Every entry needs to be written out again exactly.

____ Exercise data

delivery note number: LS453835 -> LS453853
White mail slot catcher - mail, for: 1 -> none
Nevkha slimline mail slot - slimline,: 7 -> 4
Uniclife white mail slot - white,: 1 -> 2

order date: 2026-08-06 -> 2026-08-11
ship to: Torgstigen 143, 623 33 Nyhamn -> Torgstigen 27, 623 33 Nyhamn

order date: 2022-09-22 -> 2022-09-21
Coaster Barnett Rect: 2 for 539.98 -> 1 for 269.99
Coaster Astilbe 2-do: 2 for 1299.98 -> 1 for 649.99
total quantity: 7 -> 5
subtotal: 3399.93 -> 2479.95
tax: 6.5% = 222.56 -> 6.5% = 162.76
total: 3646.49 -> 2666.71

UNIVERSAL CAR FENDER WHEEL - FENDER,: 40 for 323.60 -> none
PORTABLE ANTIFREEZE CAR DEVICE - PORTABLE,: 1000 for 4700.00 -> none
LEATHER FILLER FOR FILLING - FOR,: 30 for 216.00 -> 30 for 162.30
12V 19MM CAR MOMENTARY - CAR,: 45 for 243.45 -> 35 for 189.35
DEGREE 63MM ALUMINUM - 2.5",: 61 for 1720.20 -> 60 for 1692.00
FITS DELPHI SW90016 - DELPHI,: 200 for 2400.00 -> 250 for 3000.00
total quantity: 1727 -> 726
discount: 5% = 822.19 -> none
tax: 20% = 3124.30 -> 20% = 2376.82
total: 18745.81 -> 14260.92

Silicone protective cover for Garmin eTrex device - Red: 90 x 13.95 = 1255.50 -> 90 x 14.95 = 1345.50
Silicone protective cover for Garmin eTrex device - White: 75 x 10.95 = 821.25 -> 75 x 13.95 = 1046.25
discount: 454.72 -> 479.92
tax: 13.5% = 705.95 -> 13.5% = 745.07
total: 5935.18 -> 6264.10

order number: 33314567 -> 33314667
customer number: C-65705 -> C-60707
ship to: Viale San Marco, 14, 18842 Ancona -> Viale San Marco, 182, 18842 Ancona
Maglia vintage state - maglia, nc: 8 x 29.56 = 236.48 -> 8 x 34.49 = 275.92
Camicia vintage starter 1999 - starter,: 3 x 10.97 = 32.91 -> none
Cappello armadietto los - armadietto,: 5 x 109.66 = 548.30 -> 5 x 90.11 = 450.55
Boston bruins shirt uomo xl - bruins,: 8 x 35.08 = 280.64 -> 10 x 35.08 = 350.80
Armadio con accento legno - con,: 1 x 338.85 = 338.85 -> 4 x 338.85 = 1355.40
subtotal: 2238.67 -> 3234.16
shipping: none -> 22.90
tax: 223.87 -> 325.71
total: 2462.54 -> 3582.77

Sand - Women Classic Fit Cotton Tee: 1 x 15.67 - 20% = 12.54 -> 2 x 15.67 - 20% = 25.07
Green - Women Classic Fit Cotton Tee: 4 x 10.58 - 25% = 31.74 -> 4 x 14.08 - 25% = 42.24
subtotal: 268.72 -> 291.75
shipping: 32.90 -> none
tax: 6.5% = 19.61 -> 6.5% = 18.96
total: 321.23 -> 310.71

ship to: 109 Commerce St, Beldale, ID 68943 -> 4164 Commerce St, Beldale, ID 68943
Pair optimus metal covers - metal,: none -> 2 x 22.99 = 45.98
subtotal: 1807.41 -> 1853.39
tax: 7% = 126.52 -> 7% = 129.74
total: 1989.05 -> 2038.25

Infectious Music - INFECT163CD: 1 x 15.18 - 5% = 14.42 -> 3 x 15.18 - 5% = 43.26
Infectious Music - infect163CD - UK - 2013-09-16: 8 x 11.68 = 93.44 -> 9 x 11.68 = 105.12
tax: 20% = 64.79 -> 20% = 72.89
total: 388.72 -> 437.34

________

- **Task answer**:
delivery note number: LS453835 -> LS453853
White mail slot catcher - mail, for: 1 -> none
Nevkha slimline mail slot - slimline,: 7 -> 4
Uniclife white mail slot - white,: 1 -> 2

order date: 2026-08-06 -> 2026-08-11
ship to: Torgstigen 143, 623 33 Nyhamn -> Torgstigen 27, 623 33 Nyhamn

order date: 2022-09-22 -> 2022-09-21
Coaster Barnett Rect: 2 for 539.98 -> 1 for 269.99
Coaster Astilbe 2-do: 2 for 1299.98 -> 1 for 649.99
total quantity: 7 -> 5
subtotal: 3399.93 -> 2479.95
tax: 6.5% = 222.56 -> 6.5% = 162.76
total: 3646.49 -> 2666.71

UNIVERSAL CAR FENDER WHEEL - FENDER,: 40 for 323.60 -> none
PORTABLE ANTIFREEZE CAR DEVICE - PORTABLE,: 1000 for 4700.00 -> none
LEATHER FILLER FOR FILLING - FOR,: 30 for 216.00 -> 30 for 162.30
12V 19MM CAR MOMENTARY - CAR,: 45 for 243.45 -> 35 for 189.35
DEGREE 63MM ALUMINUM - 2.5",: 61 for 1720.20 -> 60 for 1692.00
FITS DELPHI SW90016 - DELPHI,: 200 for 2400.00 -> 250 for 3000.00
total quantity: 1727 -> 726
discount: 5% = 822.19 -> none
tax: 20% = 3124.30 -> 20% = 2376.82
total: 18745.81 -> 14260.92

Silicone protective cover for Garmin eTrex device - Red: 90 x 13.95 = 1255.50 -> 90 x 14.95 = 1345.50
Silicone protective cover for Garmin eTrex device - White: 75 x 10.95 = 821.25 -> 75 x 13.95 = 1046.25
discount: 454.72 -> 479.92
tax: 13.5% = 705.95 -> 13.5% = 745.07
total: 5935.18 -> 6264.10

order number: 33314567 -> 33314667
customer number: C-65705 -> C-60707
ship to: Viale San Marco, 14, 18842 Ancona -> Viale San Marco, 182, 18842 Ancona
Maglia vintage state - maglia, nc: 8 x 29.56 = 236.48 -> 8 x 34.49 = 275.92
Camicia vintage starter 1999 - starter,: 3 x 10.97 = 32.91 -> none
Cappello armadietto los - armadietto,: 5 x 109.66 = 548.30 -> 5 x 90.11 = 450.55
Boston bruins shirt uomo xl - bruins,: 8 x 35.08 = 280.64 -> 10 x 35.08 = 350.80
Armadio con accento legno - con,: 1 x 338.85 = 338.85 -> 4 x 338.85 = 1355.40
subtotal: 2238.67 -> 3234.16
shipping: none -> 22.90
tax: 223.87 -> 325.71
total: 2462.54 -> 3582.77

Sand - Women Classic Fit Cotton Tee: 1 x 15.67 - 20% = 12.54 -> 2 x 15.67 - 20% = 25.07
Green - Women Classic Fit Cotton Tee: 4 x 10.58 - 25% = 31.74 -> 4 x 14.08 - 25% = 42.24
subtotal: 268.72 -> 291.75
shipping: 32.90 -> none
tax: 6.5% = 19.61 -> 6.5% = 18.96
total: 321.23 -> 310.71

ship to: 109 Commerce St, Beldale, ID 68943 -> 4164 Commerce St, Beldale, ID 68943
Pair optimus metal covers - metal,: none -> 2 x 22.99 = 45.98
subtotal: 1807.41 -> 1853.39
tax: 7% = 126.52 -> 7% = 129.74
total: 1989.05 -> 2038.25

Infectious Music - INFECT163CD: 1 x 15.18 - 5% = 14.42 -> 3 x 15.18 - 5% = 43.26
Infectious Music - infect163CD - UK - 2013-09-16: 8 x 11.68 = 93.44 -> 9 x 11.68 = 105.12
tax: 20% = 64.79 -> 20% = 72.89
total: 388.72 -> 437.34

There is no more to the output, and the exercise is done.